OHSU

International Collaborations

Studies around the world have shown that fetal programming of adult disease is a universal phenomenon. There are, however, geographical variations in fetal nutrition and growth and in the pattern of diseases that is programmed. If the Moore Institute is to become a major force in improving the nutrition of girls and young women, it needs to have access to major studies in other countries.

Among these, the Helsinki Birth Cohort is one of the most important. It comprises 20,000 men and women who were born in Helsinki, Finland during 1924-1944 and have been followed up through their lives. Their size at birth, maternal body size, childhood growth, reproductive history, educational attainment, illnesses are closely documented. This ongoing study is funded by the National Institute of Aging through OHSU. In more than 100 publications it has a) extended the range of diseases that are now known to be programmed and include certain cancers; b) shown the importance of paths of childhood growth following small size at birth; and c) shown the importance of maternal body size and placental size and shape in programming later disease. 

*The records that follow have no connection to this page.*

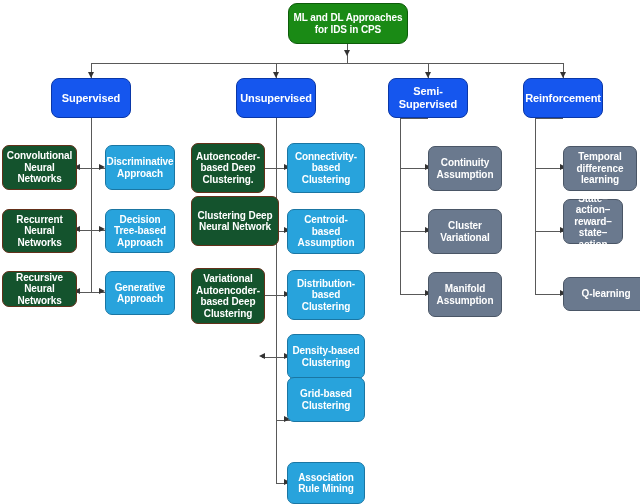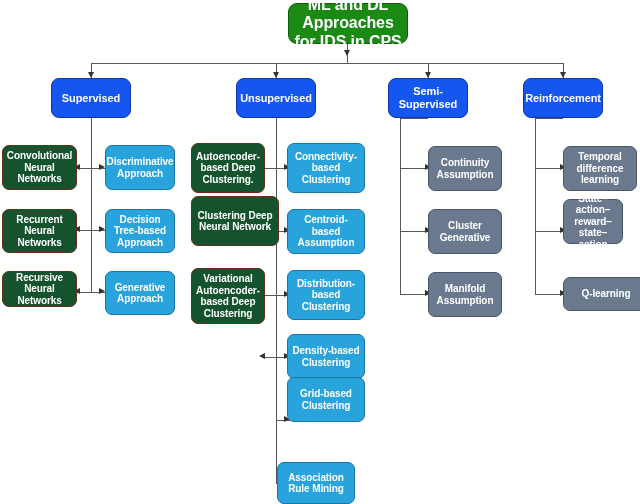--- a/index.html
+++ b/index.html
@@ -29,7 +29,7 @@
   .root{
     background:#1A8A15;
     border:1px solid #0d5c0a;
-    font-size:16px;
+    font-size:10px;
     font-weight:bold;
     border-radius:9px;
   }

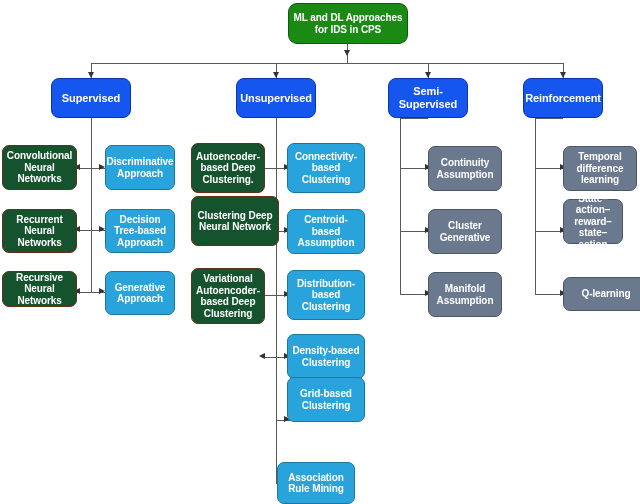--- a/index.html
+++ b/index.html
@@ -173,7 +173,7 @@
 
   <div class="ln hl" style="left:400px;top:231px;width:30px;"></div>
   <div class="ar ar-right" style="left:425px;top:227px;"></div>
-  <div class="node slate" style="left:428px;top:209px;width:74px;height:45px;">Cluster Generative</div>
+  <div class="node slate" style="left:428px;top:209px;width:74px;height:45px;">Cluster Variational</div>
 
   <div class="ln hl" style="left:400px;top:294px;width:30px;"></div>
   <div class="ar ar-right" style="left:425px;top:290px;"></div>

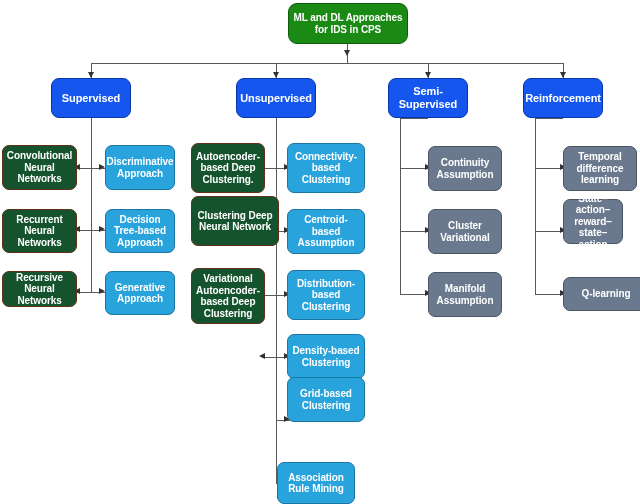--- a/index.html
+++ b/index.html
@@ -162,7 +162,7 @@
 
   <div class="ln hl" style="left:276px;top:483px;width:14px;"></div>
   <div class="ar ar-right" style="left:284px;top:479px;"></div>
-  <div class="node lblue" style="left:277px;top:462px;width:78px;height:42px;">Association Rule Mining</div>
+  <div class="node lblue" style="left:287px;top:462px;width:78px;height:42px;">Association Rule Mining</div>
 
   <div class="ln vl" style="left:400px;top:118px;height:176px;"></div>
   <div class="ln hl" style="left:400px;top:118px;width:28px;"></div>

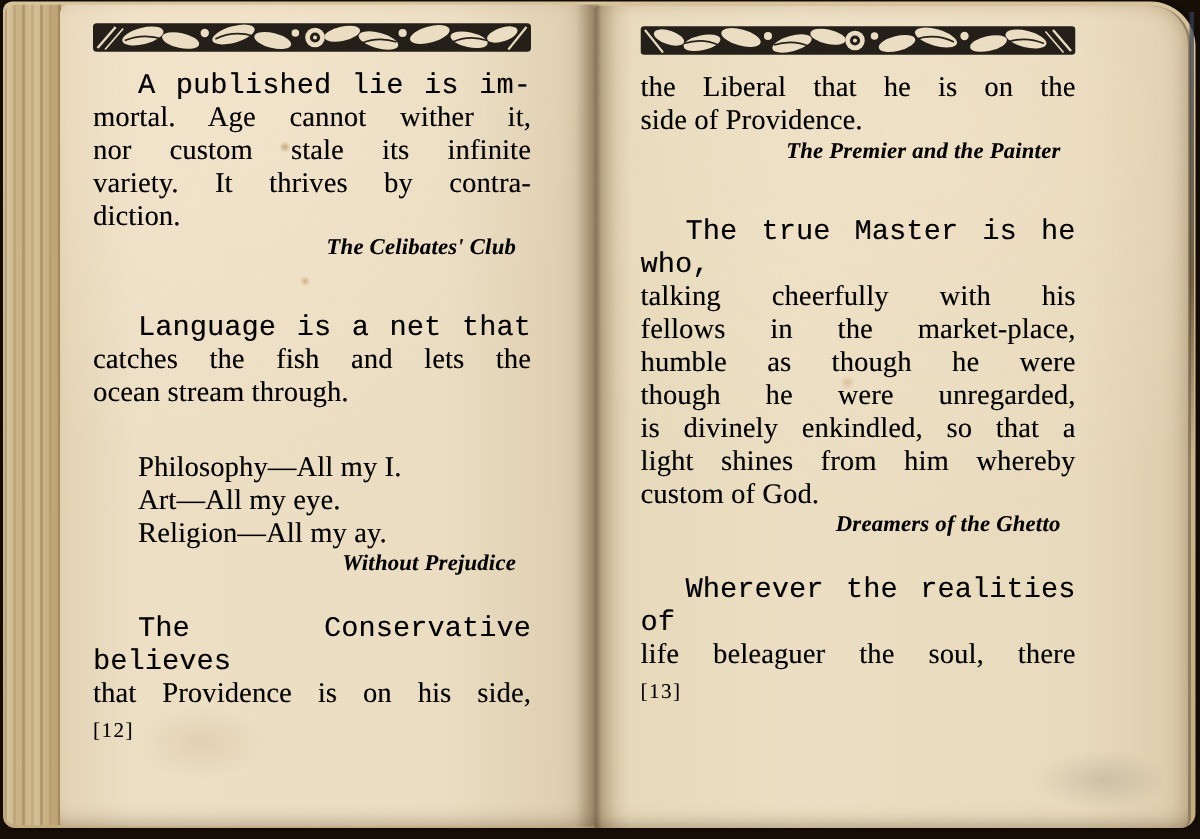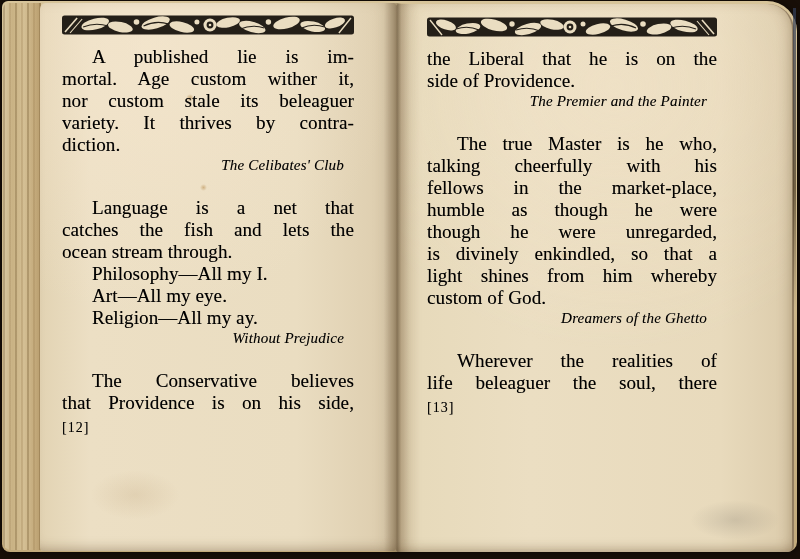--- a/index.html
+++ b/index.html
@@ -79,7 +79,7 @@
     text-shadow:.25px .25px 0 rgba(53,48,42,.5);
     white-space:normal;
   }
-  .ln.ind{text-indent:30px;}
+  .ln.ind{text-indent:30px;font-family:Liberation Mono, monospace;}
   .ln.end{text-align-last:left;}
   .ln.poem{text-align:left;text-align-last:left;padding-left:30px;}
 

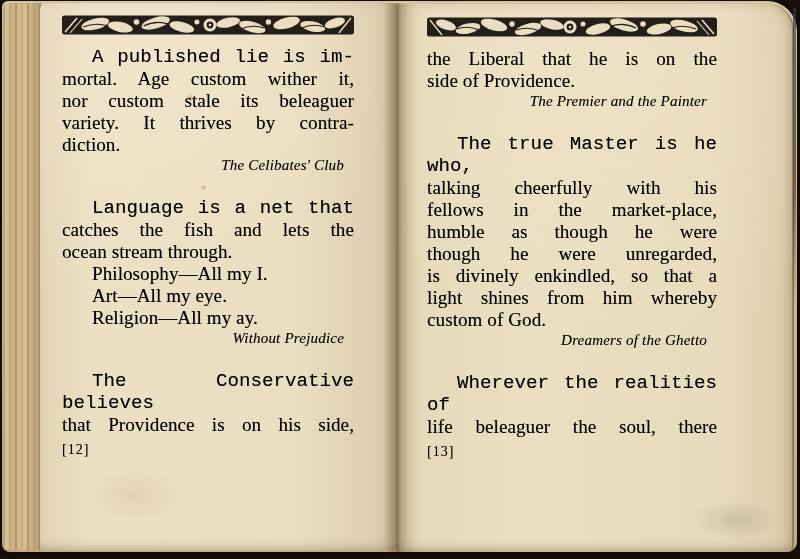--- a/index.html
+++ b/index.html
@@ -152,7 +152,7 @@
 
     <div class="quote">
       <div class="ln ind">A published lie is im-</div>
-      <div class="ln">mortal.  Age custom wither it,</div>
+      <div class="ln">mortal.  Age cannot wither it,</div>
       <div class="ln">nor custom stale its beleaguer</div>
       <div class="ln">variety.  It thrives by contra-</div>
       <div class="ln end">diction.</div>

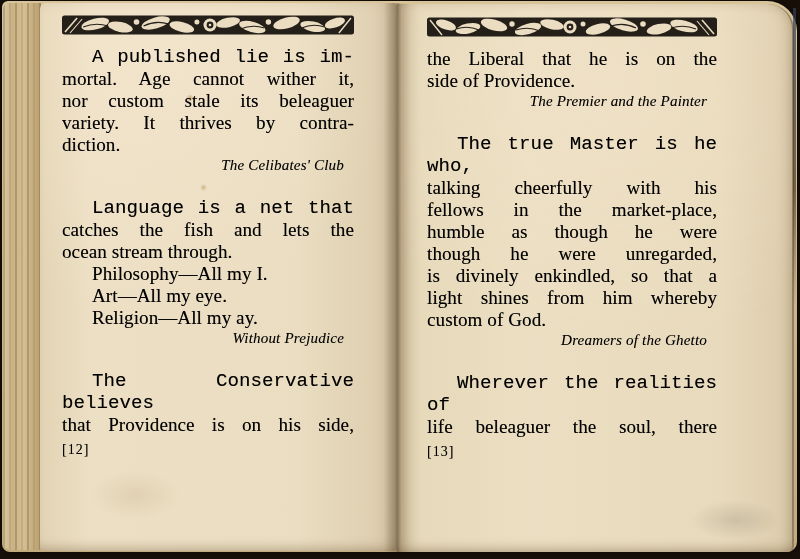--- a/index.html
+++ b/index.html
@@ -153,7 +153,7 @@
     <div class="quote">
       <div class="ln ind">A published lie is im-</div>
       <div class="ln">mortal.  Age cannot wither it,</div>
-      <div class="ln">nor custom stale its beleaguer</div>
+      <div class="ln">nor custom stale its infinite</div>
       <div class="ln">variety.  It thrives by contra-</div>
       <div class="ln end">diction.</div>
       <div class="attr">The Celibates' Club</div>

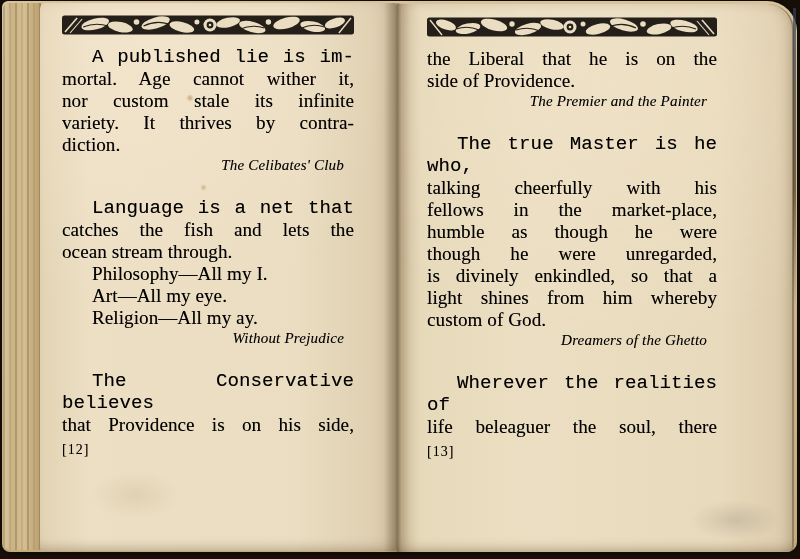--- a/index.html
+++ b/index.html
@@ -85,7 +85,7 @@
 
   .attr{
     font-size:15px;line-height:19px;
-    font-style:italic;font-weight:normal;
+    font-style:italic;font-weight:bold;
     text-align:right;padding-right:10px;
     letter-spacing:.2px;
     text-shadow:.2px .2px 0 rgba(53,48,42,.4);

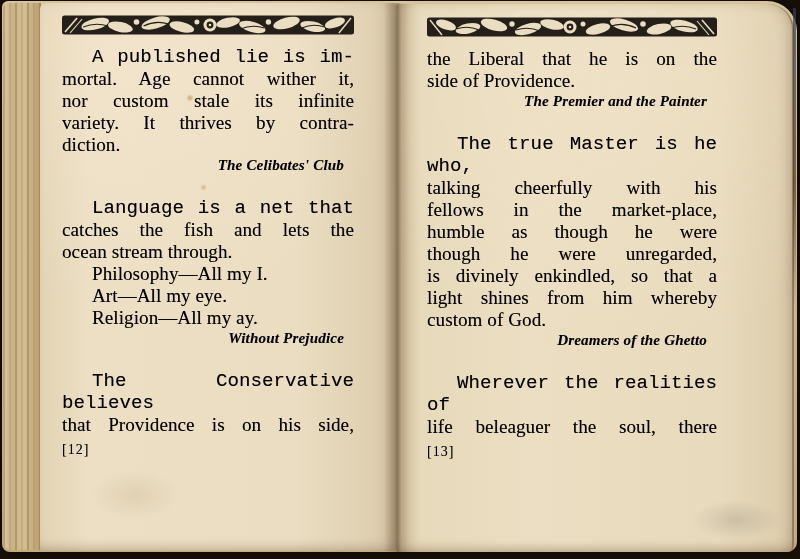--- a/index.html
+++ b/index.html
@@ -90,7 +90,7 @@
     letter-spacing:.2px;
     text-shadow:.2px .2px 0 rgba(53,48,42,.4);
   }
-  .quote.m24{margin-top:22px;}
+  .quote.m24{margin-top:32px;}
   .quote.m28{}
   .quote.m22{margin-top:22px;}
   .pagenum{

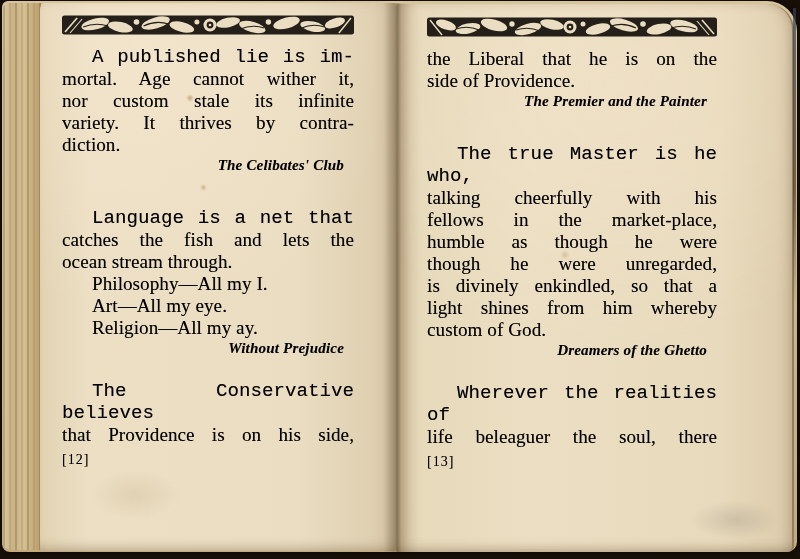--- a/index.html
+++ b/index.html
@@ -91,7 +91,7 @@
     text-shadow:.2px .2px 0 rgba(53,48,42,.4);
   }
   .quote.m24{margin-top:32px;}
-  .quote.m28{}
+  .quote.m28{margin-top:28px;}
   .quote.m22{margin-top:22px;}
   .pagenum{
     margin-top:5px;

The Moore Institute also has access to the Dutch Hunger Winter cohort that comprises 2,000 men and women who were in utero before, during and after the wartime famine in western Holland (Principal Investigator, Tessa Roseboom). The famine began abruptly in the winter of 1944 and ended after 7 months. Continued funding is being sought from the NIH through OHSU. To date the study has shown that people in utero during the famine have increased rates of cardiovascular disease and type 2 diabetes. Continued investment in the Helsinki and Dutch Famine Birth Cohorts is throwing new light on the early origins of aging and life expectancy.

The Moore Institute also has close links to a network of studies in India (Principal Investigator, Caroline Fall). These include the first-ever randomized trial of preconceptional food supplementation among young married women living in the slums of Mumbai, and longitudinal studies of young adults born in Delhi and children born in Mysore. The Institute is also associated with studies of placental size shape and function in Saudi Arabia and Tunisia (Principal Investigator, Saleh Alwasel).